(Source records)

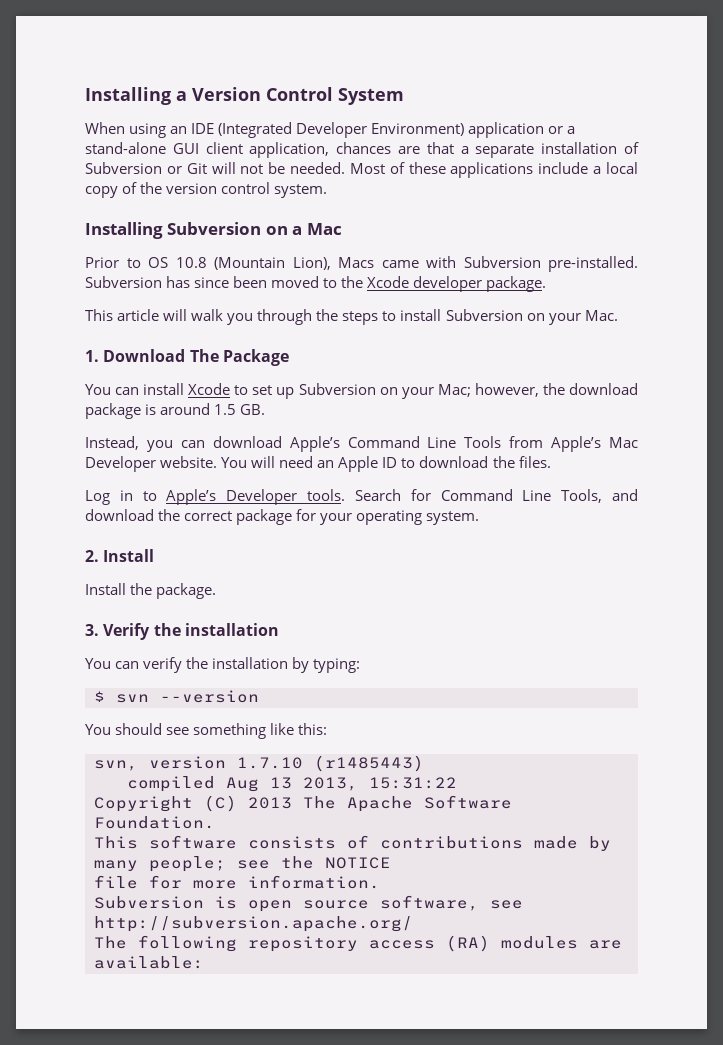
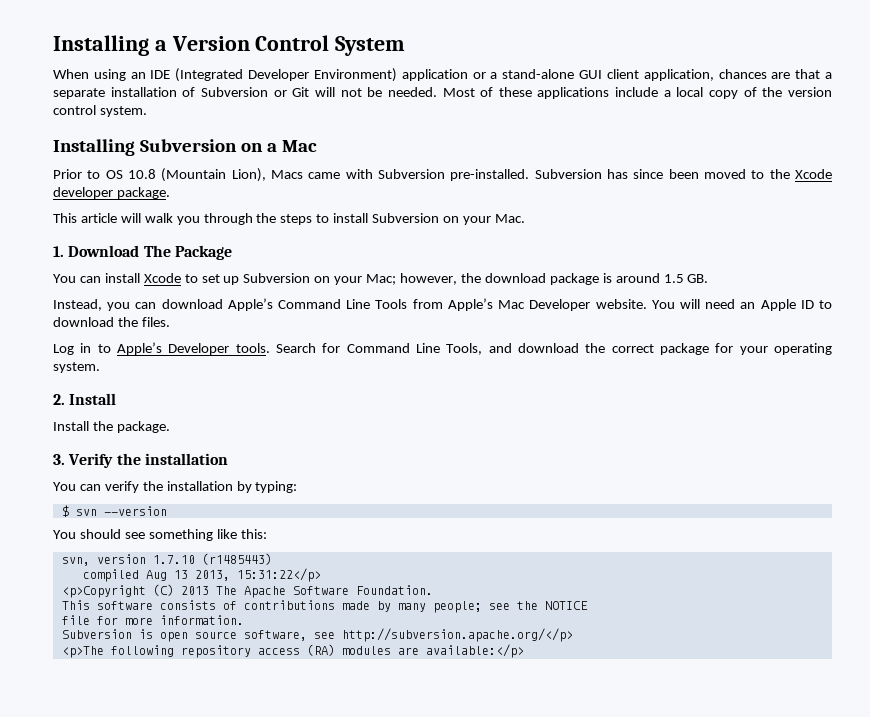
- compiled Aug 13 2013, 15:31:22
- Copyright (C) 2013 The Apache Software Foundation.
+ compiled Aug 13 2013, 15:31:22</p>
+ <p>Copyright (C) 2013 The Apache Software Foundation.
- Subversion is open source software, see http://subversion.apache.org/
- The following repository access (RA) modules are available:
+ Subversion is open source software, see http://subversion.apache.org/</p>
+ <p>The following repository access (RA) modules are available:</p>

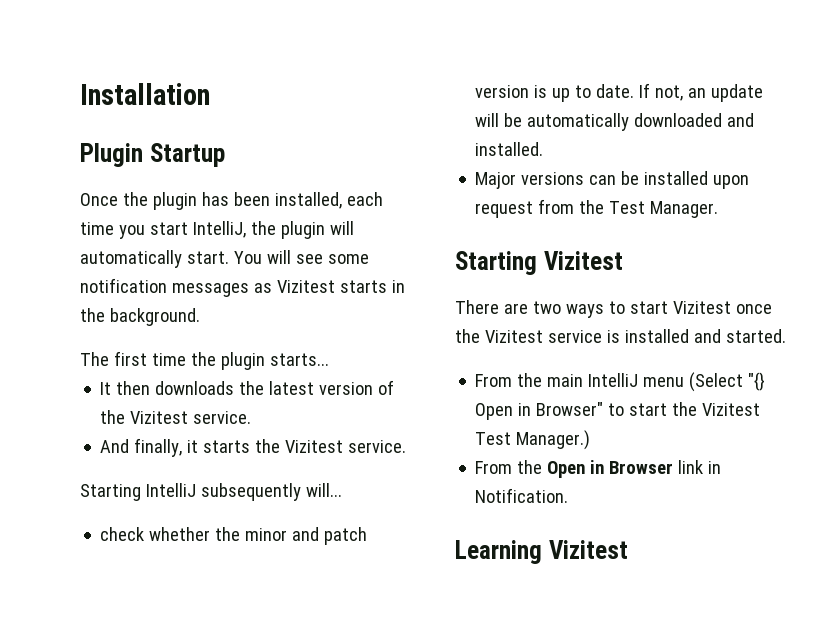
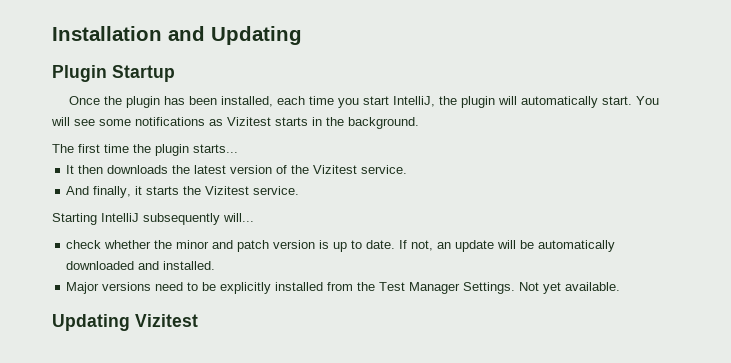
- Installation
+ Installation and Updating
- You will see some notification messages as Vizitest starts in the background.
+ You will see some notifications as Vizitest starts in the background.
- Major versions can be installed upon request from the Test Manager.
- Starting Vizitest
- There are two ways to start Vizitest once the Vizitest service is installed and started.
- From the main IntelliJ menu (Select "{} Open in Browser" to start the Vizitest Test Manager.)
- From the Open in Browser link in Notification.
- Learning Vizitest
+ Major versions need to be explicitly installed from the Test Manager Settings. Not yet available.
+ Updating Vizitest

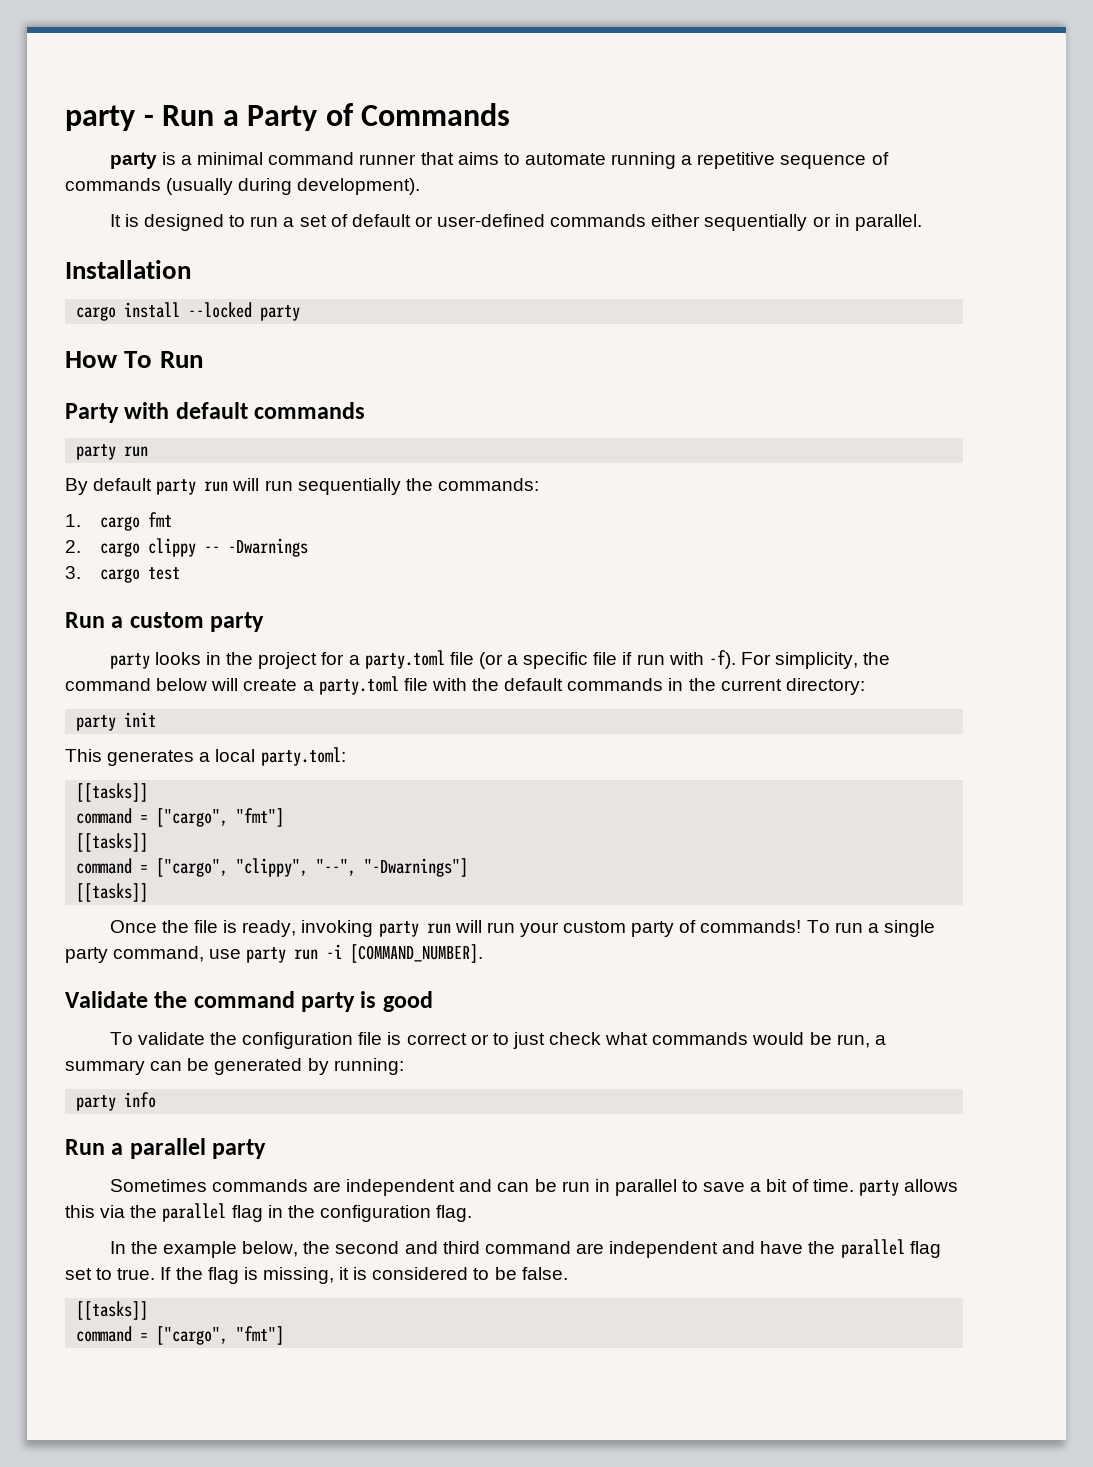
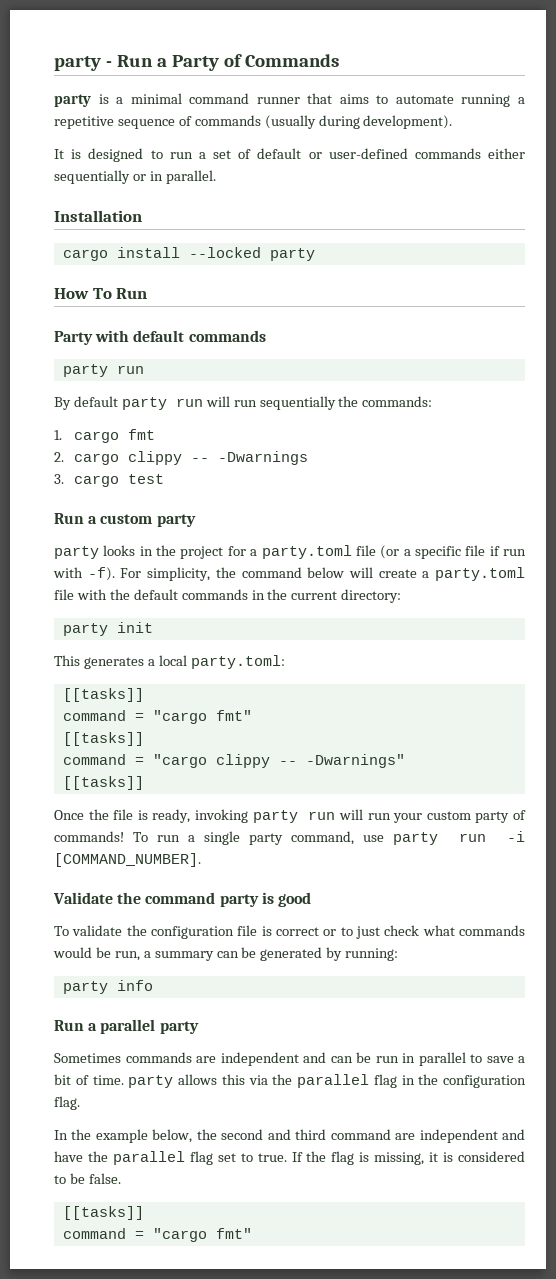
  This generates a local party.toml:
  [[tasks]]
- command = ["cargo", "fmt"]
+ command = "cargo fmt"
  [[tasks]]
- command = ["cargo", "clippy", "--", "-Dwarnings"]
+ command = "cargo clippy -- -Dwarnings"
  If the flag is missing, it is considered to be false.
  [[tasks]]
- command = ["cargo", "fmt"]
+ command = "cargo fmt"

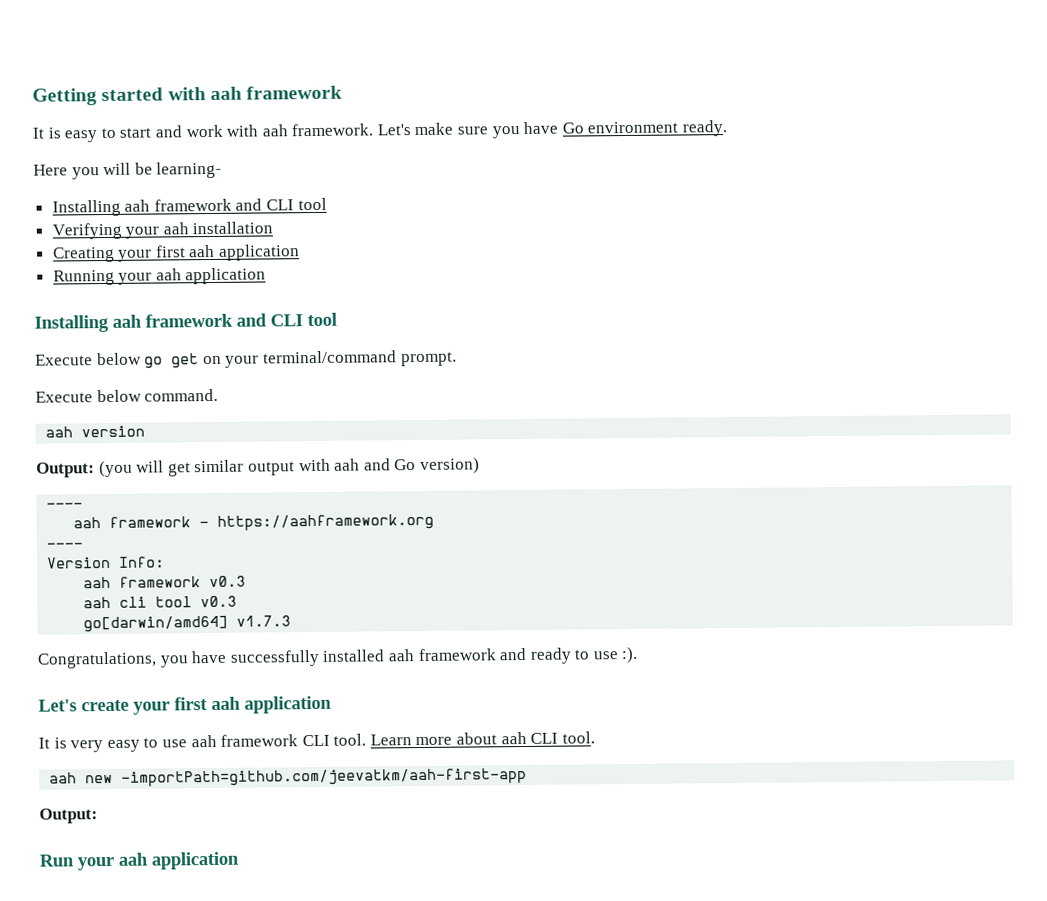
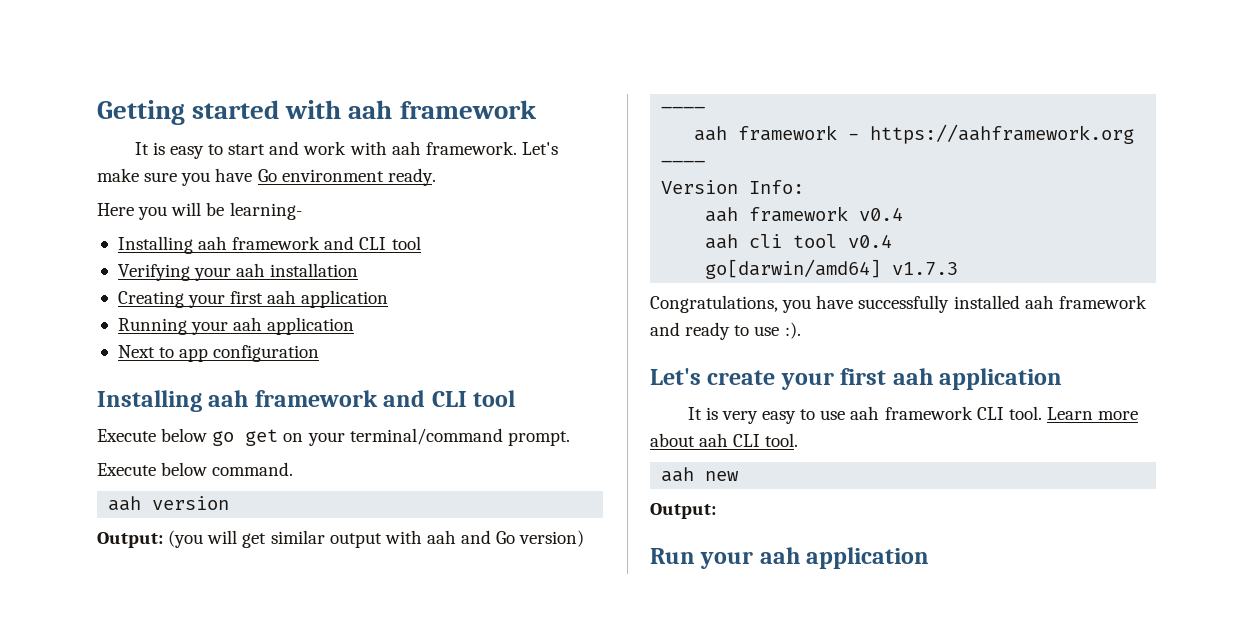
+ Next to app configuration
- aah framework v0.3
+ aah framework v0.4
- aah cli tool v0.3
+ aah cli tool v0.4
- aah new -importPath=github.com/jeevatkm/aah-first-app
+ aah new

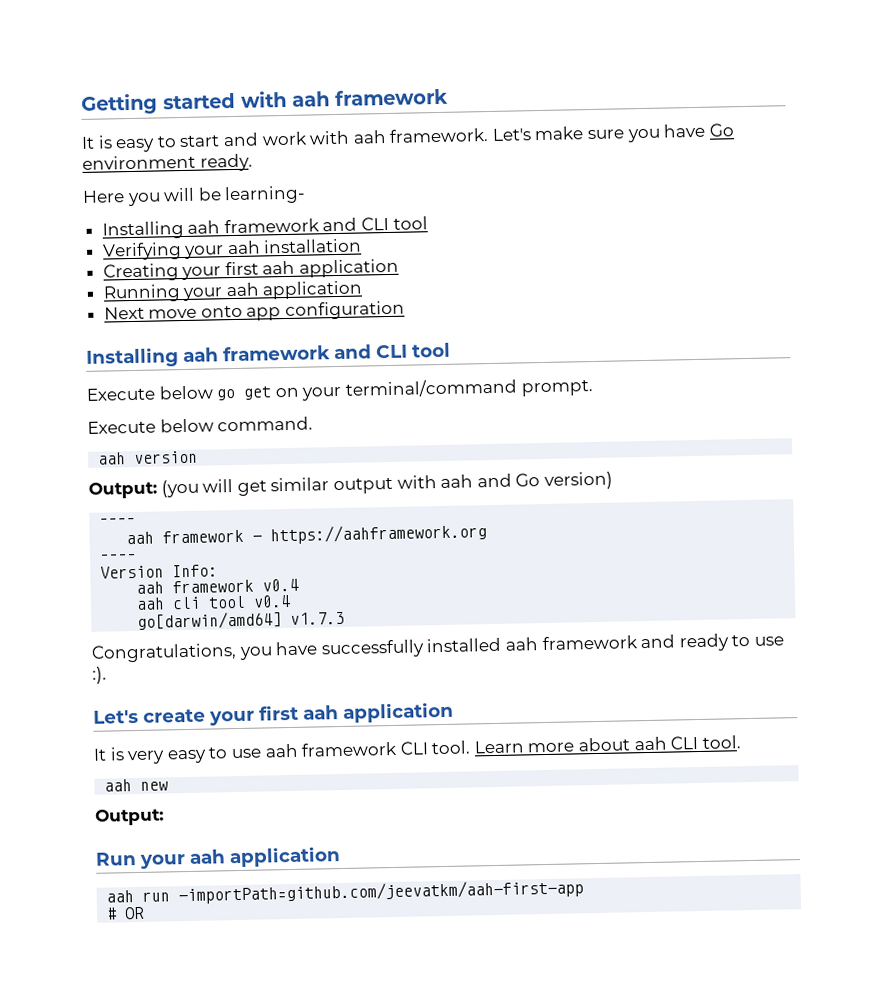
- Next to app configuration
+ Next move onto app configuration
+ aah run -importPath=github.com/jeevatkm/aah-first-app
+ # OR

(End Source records)

* Exercise:
Would you please print the entries once more, word for word, minus the pictures?

* Written response:
- compiled Aug 13 2013, 15:31:22
- Copyright (C) 2013 The Apache Software Foundation.
+ compiled Aug 13 2013, 15:31:22</p>
+ <p>Copyright (C) 2013 The Apache Software Foundation.
- Subversion is open source software, see http://subversion.apache.org/
- The following repository access (RA) modules are available:
+ Subversion is open source software, see http://subversion.apache.org/</p>
+ <p>The following repository access (RA) modules are available:</p>

- Installation
+ Installation and Updating
- You will see some notification messages as Vizitest starts in the background.
+ You will see some notifications as Vizitest starts in the background.
- Major versions can be installed upon request from the Test Manager.
- Starting Vizitest
- There are two ways to start Vizitest once the Vizitest service is installed and started.
- From the main IntelliJ menu (Select "{} Open in Browser" to start the Vizitest Test Manager.)
- From the Open in Browser link in Notification.
- Learning Vizitest
+ Major versions need to be explicitly installed from the Test Manager Settings. Not yet available.
+ Updating Vizitest

  This generates a local party.toml:
  [[tasks]]
- command = ["cargo", "fmt"]
+ command = "cargo fmt"
  [[tasks]]
- command = ["cargo", "clippy", "--", "-Dwarnings"]
+ command = "cargo clippy -- -Dwarnings"
  If the flag is missing, it is considered to be false.
  [[tasks]]
- command = ["cargo", "fmt"]
+ command = "cargo fmt"

+ Next to app configuration
- aah framework v0.3
+ aah framework v0.4
- aah cli tool v0.3
+ aah cli tool v0.4
- aah new -importPath=github.com/jeevatkm/aah-first-app
+ aah new

- Next to app configuration
+ Next move onto app configuration
+ aah run -importPath=github.com/jeevatkm/aah-first-app
+ # OR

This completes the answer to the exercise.